R - If/Else/Else If Statements | Application Architect

Key Insights

R’s if/else statements use braces and support vectorized conditions through ifelse() and dplyr::case_when() for efficient data manipulation
The else if ladder evaluates conditions sequentially, stopping at the first TRUE match, making condition order critical for correct logic
Vectorized alternatives like ifelse() and case_when() dramatically outperform loops for data frame operations, often by 100x or more

Basic If/Else Syntax

R’s conditional statements follow a straightforward structure.
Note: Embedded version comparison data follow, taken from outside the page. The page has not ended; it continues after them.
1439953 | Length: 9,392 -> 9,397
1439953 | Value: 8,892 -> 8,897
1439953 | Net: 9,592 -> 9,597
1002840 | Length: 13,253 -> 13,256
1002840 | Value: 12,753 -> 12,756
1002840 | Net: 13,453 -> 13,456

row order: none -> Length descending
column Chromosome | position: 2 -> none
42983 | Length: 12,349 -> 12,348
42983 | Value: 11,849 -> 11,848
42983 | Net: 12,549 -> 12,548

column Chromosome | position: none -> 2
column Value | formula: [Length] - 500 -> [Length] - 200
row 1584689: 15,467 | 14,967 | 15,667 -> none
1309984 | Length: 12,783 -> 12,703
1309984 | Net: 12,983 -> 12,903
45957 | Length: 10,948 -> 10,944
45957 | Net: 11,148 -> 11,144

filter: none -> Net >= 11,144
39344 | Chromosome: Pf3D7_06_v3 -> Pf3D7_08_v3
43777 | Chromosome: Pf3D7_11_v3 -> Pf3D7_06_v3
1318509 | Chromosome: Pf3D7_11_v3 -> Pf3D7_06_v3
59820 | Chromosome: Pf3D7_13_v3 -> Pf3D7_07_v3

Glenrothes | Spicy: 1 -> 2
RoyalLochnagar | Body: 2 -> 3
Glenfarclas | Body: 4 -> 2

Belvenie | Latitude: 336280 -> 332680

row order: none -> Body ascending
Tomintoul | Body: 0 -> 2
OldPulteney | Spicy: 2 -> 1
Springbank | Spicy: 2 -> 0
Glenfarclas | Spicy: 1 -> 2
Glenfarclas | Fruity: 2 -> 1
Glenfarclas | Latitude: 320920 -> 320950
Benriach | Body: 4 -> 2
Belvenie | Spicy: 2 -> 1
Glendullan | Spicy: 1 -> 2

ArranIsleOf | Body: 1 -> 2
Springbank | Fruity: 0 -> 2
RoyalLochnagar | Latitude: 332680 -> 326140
Unlike vectorized languages where conditions apply element-wise by default, R’s base if statement evaluates a single logical value.

temperature <- 75

if (temperature > 80) {
  print("It's hot outside")
} else if (temperature > 60) {
  print("Pleasant weather")
} else {
  print("It's cold")
}
# Output: "Pleasant weather"

The condition must evaluate to a single TRUE or FALSE. Passing a vector triggers a warning and uses only the first element:

temps <- c(65, 85, 55)

if (temps > 70) {  # Warning: only using first element
  print("Hot")
}
# Warning message: the condition has length > 1

Single-Line Conditionals

For simple assignments, omit braces for cleaner code:

score <- 85
grade <- if (score >= 90) "A" else if (score >= 80) "B" else "C"
print(grade)  # "B"

# Inline assignment
status <- if (score >= 60) "Pass" else "Fail"

This pattern works well for configuration logic or simple transformations where readability isn’t compromised.

Vectorized Conditionals with ifelse()

When working with vectors or data frame columns, ifelse() applies conditions element-wise:

temperatures <- c(55, 75, 95, 62, 88)
conditions <- ifelse(temperatures > 80, "Hot", "Moderate")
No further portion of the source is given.